La Chambre des Régions du Congrès appelle toutes les régions d’Europe à se doter de médiateurs régionaux, afin de faciliter le dialogue et de résoudre les litiges pouvant survenir entre les citoyens et les autorités régionales. Au-delà de cette fonction, les médiateurs contribuent aussi à valoriser et à promouvoir l’autonomie régionale, explique le Président de la Chambre des Régions, Yavuz Mildon.

Interview (04.11.2004)

Question : La plupart des pays européens se sont dotés de médiateurs nationaux, souvent appelés « ombudsmen », pour résoudre les conflits entre leurs administrations et leurs citoyens. En quoi consistent les « médiateurs régionaux », et que peuvent-il apporter de plus aux citoyens ?

Yavuz Mildon : Plusieurs pays, comme l’Allemagne, la Belgique, la Bosnie-Herzégovine, la Russie, la Suisse, l’Espagne ou le Royaume-Uni ont mis en place des médiateurs régionaux, qui interviennent lorsque le litige porte sur un domaine de compétence de la région concernée, comme par exemple le logement, les transports ou la santé. Les activités des médiateurs régionaux s’articulent bien sûr avec celles des médiateurs nationaux, afin que l’ensemble des actes et des comportements de toutes les administrations puisse faire l’objet d’une médiation. Comme les régions ont de plus en plus de compétences, il est beaucoup plus simple de régler les litiges qui les concernent au niveau régional, plutôt que de se tourner vers une médiation à l’échelon national, forcément plus éloigné. En outre, le médiateur régional illustre la proximité entre la région et les citoyens.
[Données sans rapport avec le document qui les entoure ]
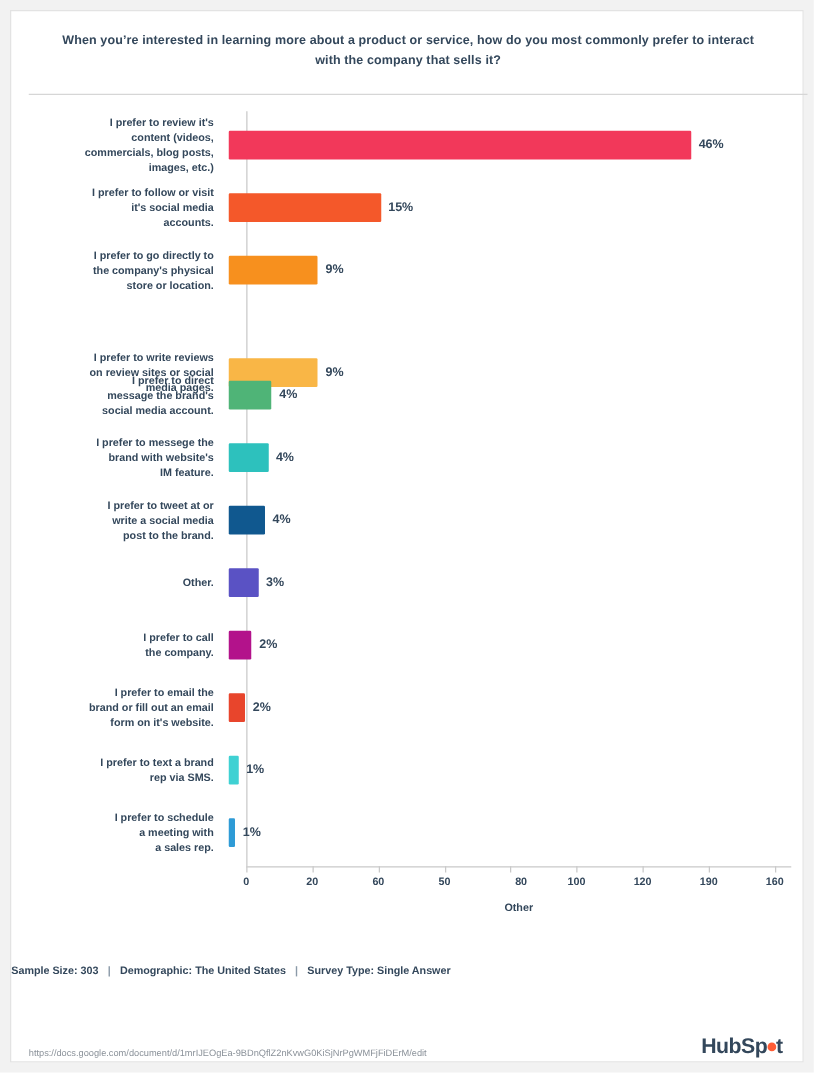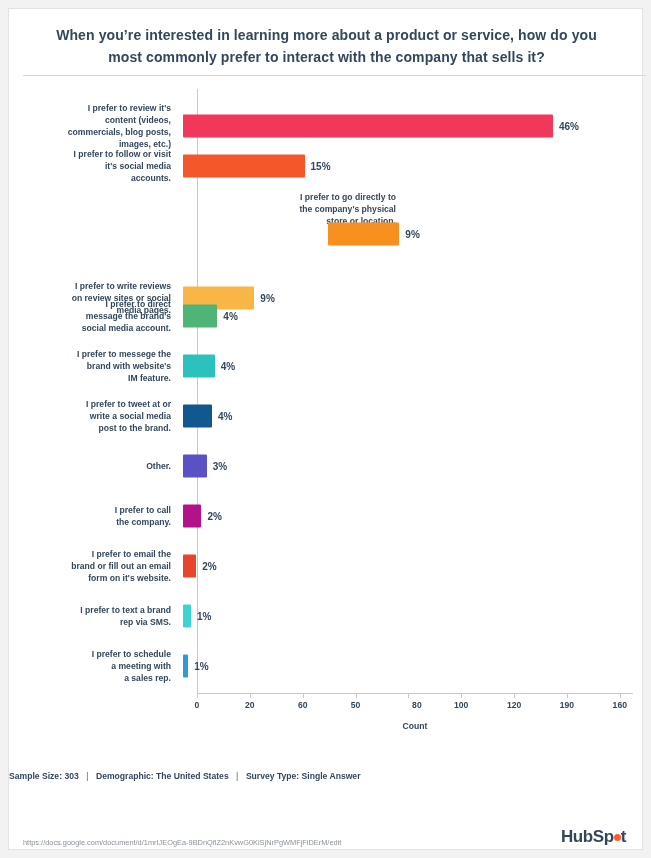--- a/index.html
+++ b/index.html
@@ -16,21 +16,21 @@
     left: 8px; top: 8px;
     width: 635px; height: 842px;
     background: #ffffff;
     border: 1px solid #e3e3e3;
   }
   .title {
     position: absolute;
     left: 40px; top: 16px;
     width: 555px;
     text-align: center;
-    font-size: 14px;
+    font-size: 10px;
     font-weight: bold;
     color: #33475b;
     line-height: 1.55;
     letter-spacing: 0.1px;
   }
   .rule {
     position: absolute;
     left: 14px; top: 66px;
     width: 623px; height: 1px;
     background: #d6d6d6;
@@ -160,41 +160,41 @@
 <body>
 
 <div class="card">
 
   <div class="title">When you’re interested in learning more about a product or service, how do you most commonly prefer to interact with the company that sells it?</div>
   <div class="rule"></div>
 
   <div class="plot" id="plot">
     <div class="axis-line"></div>
     <div class="axis-x"></div>
-    <div class="xlabel">Count</div>
-  <div class="row" style="top: 12px; justify-content: center;">
+    <div class="xlabel">Other</div>
+  <div class="row" style="top: 2px; justify-content: center;">
         <div class="row-label">I prefer to review it's
 content (videos,
 commercials, blog posts,
 images, etc.)</div>
         <div class="bar-area">
           <div class="bar" style="width: 369.939px; background: rgb(242, 56, 90);"></div>
           <div class="bar-val" style="left: 375.939px;">46%</div>
         </div>
       </div>
       <div class="row" style="top: 52px;">
         <div class="row-label">I prefer to follow or visit
 it's social media
 accounts.</div>
         <div class="bar-area">
           <div class="bar" style="width: 121.552px; background: rgb(244, 88, 42);"></div>
           <div class="bar-val" style="left: 127.552px;">15%</div>
         </div>
       </div>
-      <div class="row" style="top: 102px; flex-direction: column;">
+      <div class="row" style="top: 102px;">
         <div class="row-label">I prefer to go directly to
 the company's physical
 store or location.</div>
         <div class="bar-area">
           <div class="bar" style="width: 71.3455px; background: rgb(247, 144, 30);"></div>
           <div class="bar-val" style="left: 77.3455px;">9%</div>
         </div>
       </div>
       <div class="row" style="top: 152px; margin-top: 32px;">
         <div class="row-label">I prefer to write reviews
Question : Vous appelez toutes les régions d’Europe à se doter de tels médiateurs. Mais cette formule peut elle vraiment se généraliser sur l’ensemble du continent ?

Yavuz Mildon : Le fait qu’un pays soit centralisé ne s’oppose pas à la mise en place de médiateurs régionaux, bien au contraire. La Turquie, qui n’est pas un Etat fédéral, s’apprête à les instituer, et chaque pays peut faire de même, en tenant compte de ses spécificités. Nous souhaitons que, parallèlement au développement de la fonction de médiateurs régionaux, ceux-ci se réunissent sous la forme d’un réseau européen chargé de promouvoir leur rôle. Les médiateurs régionaux ont beaucoup à apporter, non seulement aux citoyens, mais aussi aux autorités régionales elles mêmes, par exemple en les informant de leurs droits et de leurs devoirs.

Question : Au cours de sa session d’automne, la Chambre des Régions débattra également de la Charte européenne de l’autonomie régionale : la promotion des médiateurs régionaux permettra-t-elle de faire avancer ce dossier ?

Yavuz Mildon : Nous avons du mal à comprendre que certains pays, déjà dotés des outils nécessaires à la décentralisation, continuent de s’opposer farouchement à cette Charte. Je pense que les médiateurs régionaux, à la fois symboles et acteurs de la décentralisation, illustrent la compétence et le travail des régions et peuvent faciliter les rapports entre celles-ci et les Etats : ils contribueront donc aussi à mieux faire connaître et accepter la Charte.